By MICHAEL BALSAMO
Associated Press
LOS ANGELES (AP) — A Korean national is facing a hate crime charge after he approached a woman in a Los Angeles shopping center, asked her if she was Korean and then repeatedly struck her in the head with a hammer, police said.
Jae Yang, 22, was charged with attempted murder as a hate crime in connection with the March 10 incident in the Koreatown neighborhood, Los Angeles police Capt. David Kowalski said.
Police said the victim, a 24-year-old woman, had been standing alone in a shopping center when Yang approached and asked if she was Korean. When the woman told him that she was, they say he walked away but returned moments later wielding a hammer. Surveillance video shows a man holding the hammer in his hand before coming up behind the woman and striking her repeatedly in the head, knocking her to the ground.
The man appears to continue hitting the victim while she’s lying on the ground until a security guard approaches and orders him to drop the hammer.
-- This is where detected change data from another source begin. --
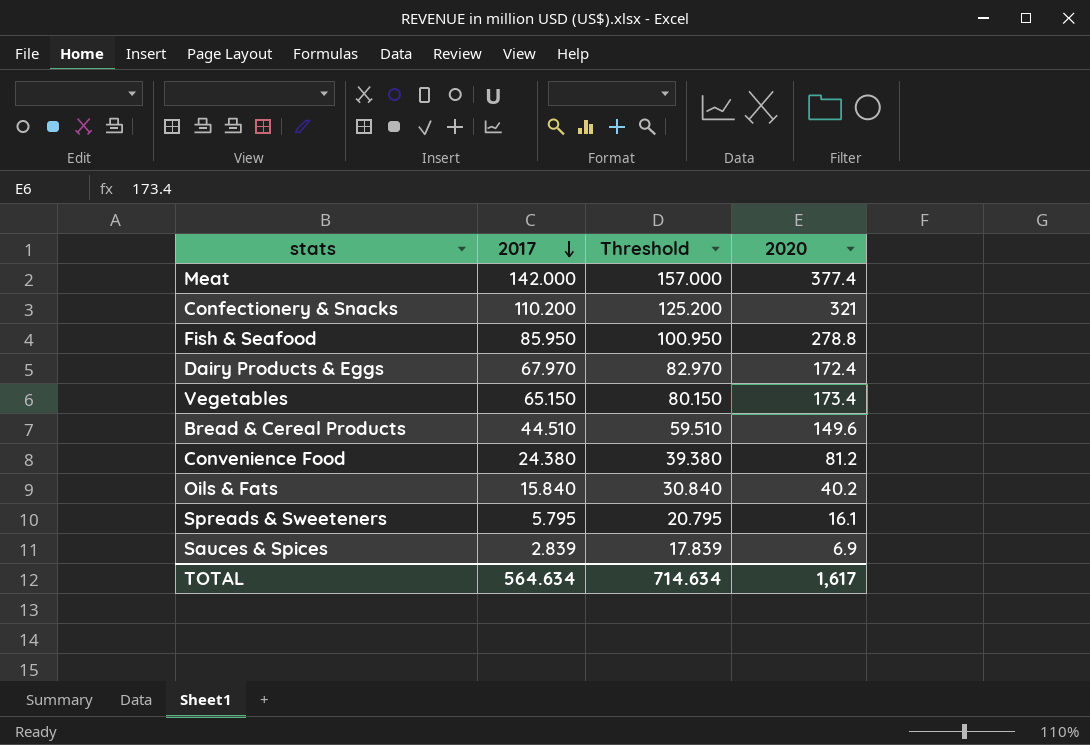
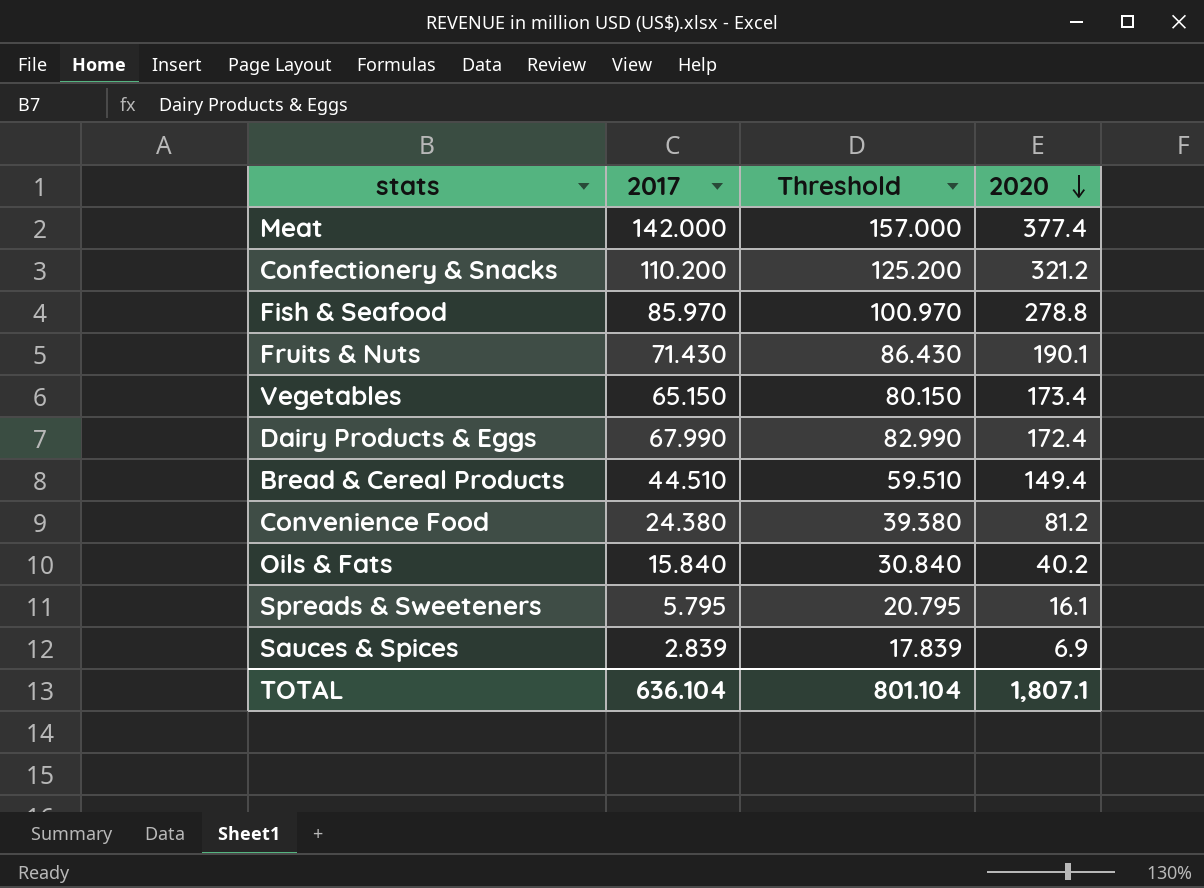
row order: 2017 descending -> 2020 descending
Confectionery & Snacks | 2020: 321 -> 321.2
Fish & Seafood | 2017: 85.950 -> 85.970
Fish & Seafood | Threshold: 100.950 -> 100.970
row Fruits & Nuts: none -> 71.430 | 86.430 | 190.1
Dairy Products & Eggs | 2017: 67.970 -> 67.990
Dairy Products & Eggs | Threshold: 82.970 -> 82.990
Bread & Cereal Products | 2020: 149.6 -> 149.4
TOTAL | 2017: 564.634 -> 636.104
TOTAL | Threshold: 714.634 -> 801.104
TOTAL | 2020: 1,617 -> 1,807.1

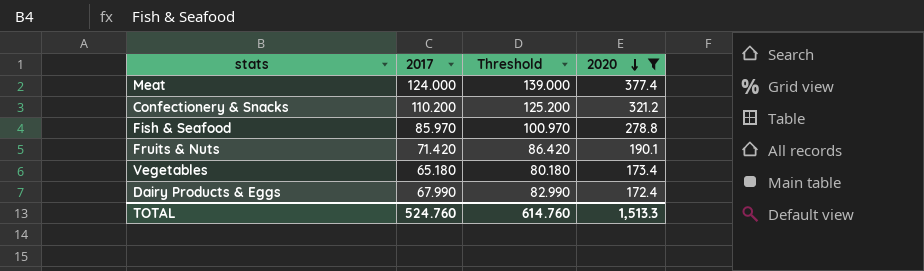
filter: none -> 2020 >= 172.4
Meat | 2017: 142.000 -> 124.000
Meat | Threshold: 157.000 -> 139.000
Fruits & Nuts | 2017: 71.430 -> 71.420
Fruits & Nuts | Threshold: 86.430 -> 86.420
Vegetables | 2017: 65.150 -> 65.180
Vegetables | Threshold: 80.150 -> 80.180
TOTAL | 2017: 636.104 -> 524.760
TOTAL | Threshold: 801.104 -> 614.760
TOTAL | 2020: 1,807.1 -> 1,513.3

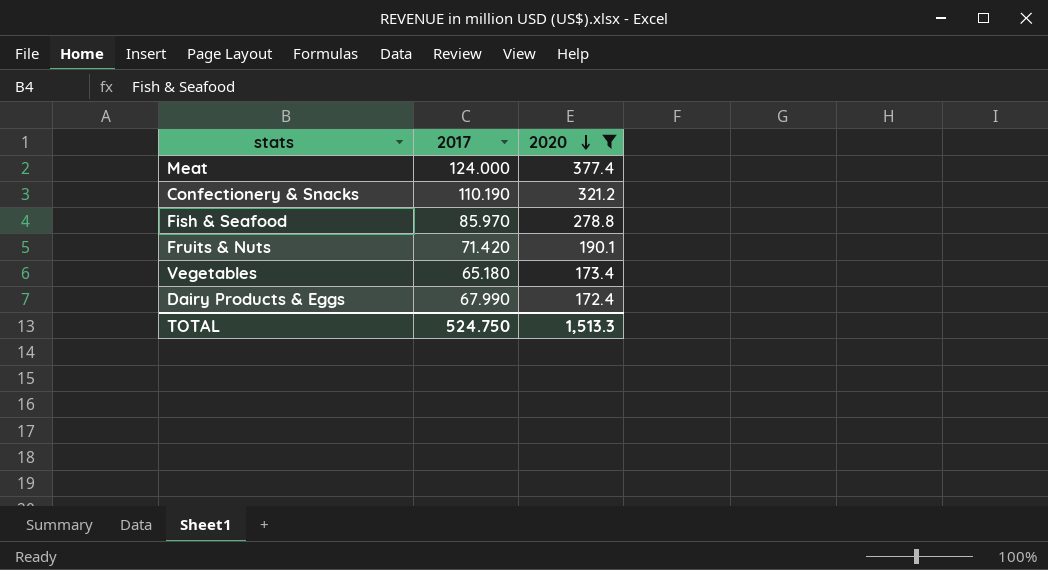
column Threshold | formula: [2017] + 15 -> none
Confectionery & Snacks | 2017: 110.200 -> 110.190
TOTAL | 2017: 524.760 -> 524.750

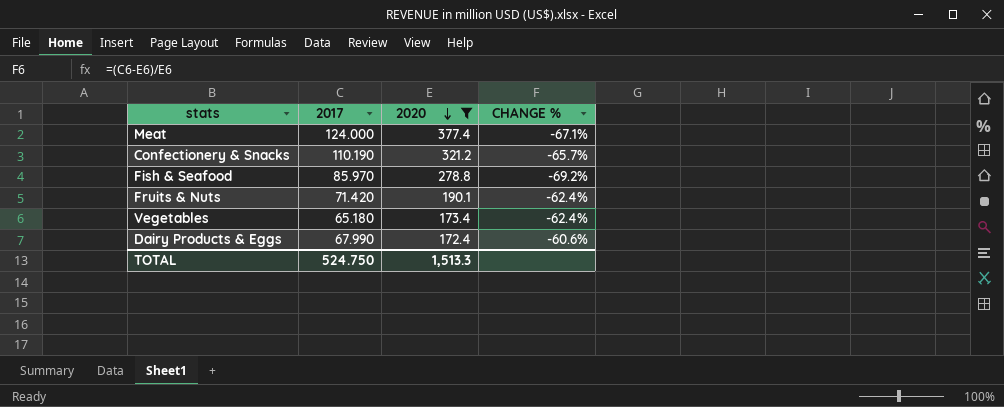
column CHANGE % | formula: none -> ([2017] - [2020]) / [2020]

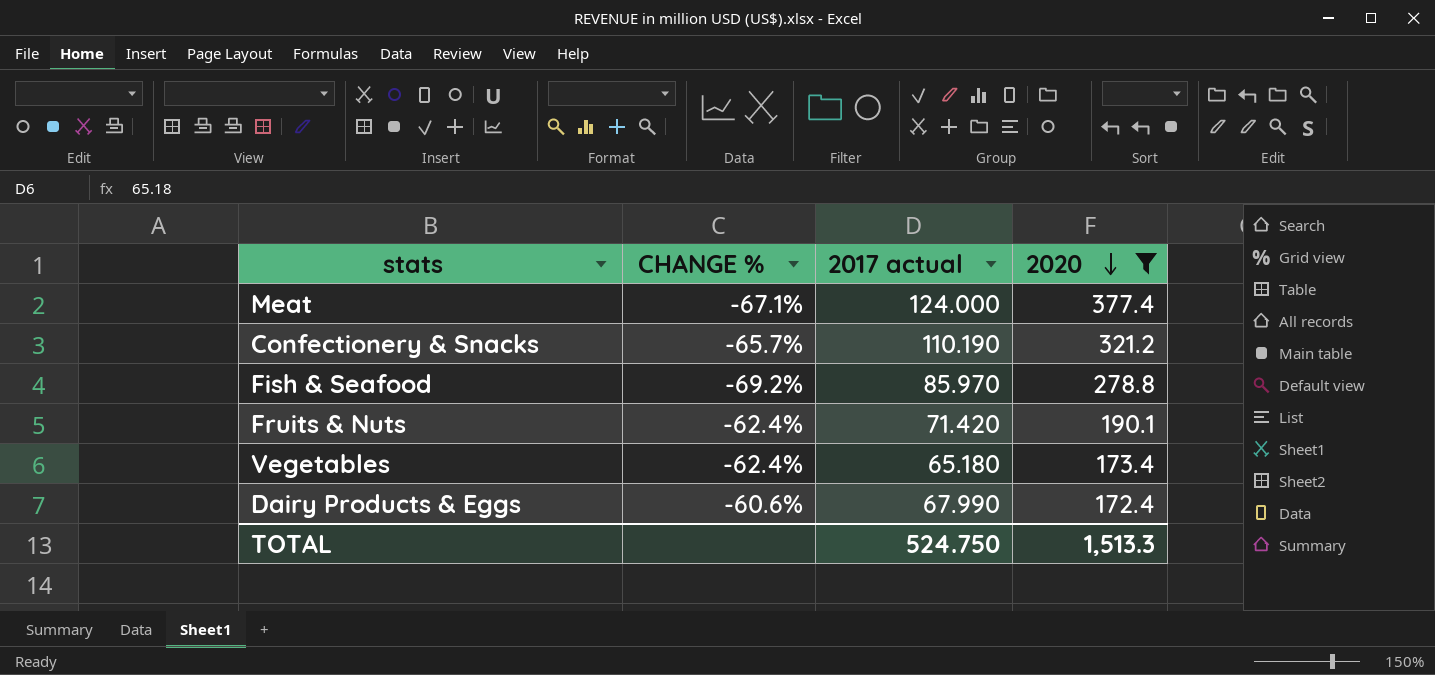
column CHANGE % | position: 4 -> 2
column name: 2017 -> 2017 actual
The man, his hands covered in blood, then drops the hammer and lies on the ground until police arrive.
Yang did not know the victim and investigators believe he was specifically looking for a Korean woman to attack, Kowalski said. Police provided no information on why they believe Yang was looking to target a Korean woman.
“Without saying anything, he hit her on the head with the intent to kill or seriously injure her,” Kowalski said at a news conference on March 16.
Yang, who police said was homeless and recently immigrated to the US from Korea, had been carrying the hammer in his backpack, police said.
The victim was seriously injured in the attack but has since been released from the hospital, Kowalski said.